# Denon 7.1



## Guest (Jan 26, 2007)

I currrenly have the 5800 (with upgrade) running a 7.1 config. I'm upgrading my TV to a Mits 65732 from a CRT 65 and looking to buy either a HD DVD or Blu-Ray. These players use HDMI to transfer the 7.1 audio and the 1080p video, but my receiver does not have it. I also know the 5800 only transfers 1080i video. My question is will the Digital Optical transfer the 7.1 data stream, and can I simply run a HDMI directly to the TV for the 1080p for the video :wits-end: so I can keep my receiver and enjoy the full extent of the HD players or do I have to spend $$$ to get a receiver that has HDMI ???


----------



## Harold Dale (Jun 26, 2006)

I believe if you do it optical it will just be in regular DTS or Dolby Digital but should work just fine honestly  And yes you can run a cable straight to your TV to get the 1080p.


----------



## Hakka (Sep 10, 2006)

I'm not sure what the 'upgrade' is on your 5800 but if you connect using the 8ch analog connection you will get the new surround formats DD+,DolbyTueHD, DTS HD etc. The players decode these formats into LPCM and output it from the 6ch analog jacks. I don't think there are any players available with 7.1 outputs but I assume your 5800 could extract a matrix rear channel.

The optical connection will give you Dolby Digital at the increased bitrate of 640kbps.

I just googled '5800 upgrade' and see that it brings it up to 5803 audio spec. This will let you do bass management and time alignment on the 8ch input as well as post processing (DDEX) on any of the above formats.

I don't see any reason for you to upgrade to a HDMI receiver, just manke sure you get a plyer with 6ch analog outputs.

(The back panel of the 5800 is scary.)  

Hakka.


----------



## bobgpsr (Apr 20, 2006)

To get kinda ersatz 7.1 with my Yamaha RX-V2500 AVR (which does no DSP processing on the 7.1 Multi Channel Inputs) I used Y splitters on the player surround outputs to go into the AVR's side and back surrounds.

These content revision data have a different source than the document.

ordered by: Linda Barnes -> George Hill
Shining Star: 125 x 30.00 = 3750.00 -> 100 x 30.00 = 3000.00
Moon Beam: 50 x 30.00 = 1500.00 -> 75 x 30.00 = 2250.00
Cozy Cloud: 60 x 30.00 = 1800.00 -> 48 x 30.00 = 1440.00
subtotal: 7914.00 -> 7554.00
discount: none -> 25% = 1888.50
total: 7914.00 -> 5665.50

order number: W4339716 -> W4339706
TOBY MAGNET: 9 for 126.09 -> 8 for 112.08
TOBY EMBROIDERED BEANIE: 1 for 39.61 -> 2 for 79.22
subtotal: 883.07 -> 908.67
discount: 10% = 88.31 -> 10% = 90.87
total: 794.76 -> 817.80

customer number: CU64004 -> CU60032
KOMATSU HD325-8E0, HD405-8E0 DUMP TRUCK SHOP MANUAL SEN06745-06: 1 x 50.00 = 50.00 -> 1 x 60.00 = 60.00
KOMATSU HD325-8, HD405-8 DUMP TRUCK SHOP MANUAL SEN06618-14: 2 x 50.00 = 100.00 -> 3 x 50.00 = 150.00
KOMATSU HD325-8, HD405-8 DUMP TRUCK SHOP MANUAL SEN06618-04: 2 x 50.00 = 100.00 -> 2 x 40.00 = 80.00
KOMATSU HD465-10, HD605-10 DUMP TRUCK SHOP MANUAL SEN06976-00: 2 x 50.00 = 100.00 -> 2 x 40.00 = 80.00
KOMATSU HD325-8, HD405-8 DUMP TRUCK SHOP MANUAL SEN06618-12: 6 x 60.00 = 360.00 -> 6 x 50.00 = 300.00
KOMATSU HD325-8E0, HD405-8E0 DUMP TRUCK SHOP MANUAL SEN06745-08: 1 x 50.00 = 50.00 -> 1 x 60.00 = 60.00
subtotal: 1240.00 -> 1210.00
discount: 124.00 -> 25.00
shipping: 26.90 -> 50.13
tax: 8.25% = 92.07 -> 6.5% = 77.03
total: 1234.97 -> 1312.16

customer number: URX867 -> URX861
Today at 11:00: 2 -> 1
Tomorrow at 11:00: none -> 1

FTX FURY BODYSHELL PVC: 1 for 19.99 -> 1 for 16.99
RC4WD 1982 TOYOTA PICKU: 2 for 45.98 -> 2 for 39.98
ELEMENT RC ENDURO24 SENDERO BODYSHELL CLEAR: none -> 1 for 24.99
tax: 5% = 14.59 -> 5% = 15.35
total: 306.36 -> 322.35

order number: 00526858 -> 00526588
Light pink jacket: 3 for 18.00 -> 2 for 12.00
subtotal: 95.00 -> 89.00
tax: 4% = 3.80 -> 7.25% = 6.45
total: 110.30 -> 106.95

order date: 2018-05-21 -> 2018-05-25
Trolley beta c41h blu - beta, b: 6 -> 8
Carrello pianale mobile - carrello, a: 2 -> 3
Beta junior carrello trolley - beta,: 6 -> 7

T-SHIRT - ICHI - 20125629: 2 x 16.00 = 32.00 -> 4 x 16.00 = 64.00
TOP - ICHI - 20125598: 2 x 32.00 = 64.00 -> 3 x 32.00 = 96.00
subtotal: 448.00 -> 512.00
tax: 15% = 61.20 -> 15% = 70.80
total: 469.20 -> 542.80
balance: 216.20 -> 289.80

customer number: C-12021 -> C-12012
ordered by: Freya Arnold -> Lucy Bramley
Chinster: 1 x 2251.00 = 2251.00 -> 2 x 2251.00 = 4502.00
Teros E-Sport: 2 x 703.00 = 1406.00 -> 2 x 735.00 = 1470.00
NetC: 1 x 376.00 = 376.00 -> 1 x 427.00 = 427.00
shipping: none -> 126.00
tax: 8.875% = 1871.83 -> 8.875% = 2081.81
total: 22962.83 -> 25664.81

I also hooked up the S/PDIF connection. So if I use the player's 5.1 analog outputs (to get maximum fidelity from lossless Dolby TrueHD) my back surrounds are at least driven. If I want more realistic 7.1 surround, I use the S/PDIF connection (coax or Toslink) and force the AVR to apply Dolby Pro Logic IIx processing to extract matrixed back channels from the side surrounds.

This is a compromise until both players with 7.1 analog or linear PCM HDMI outputs are available and for also when we finally start seeing 7.1 titles. Rumor has it that Lord of the Rings may come out with 7.1 audio.


----------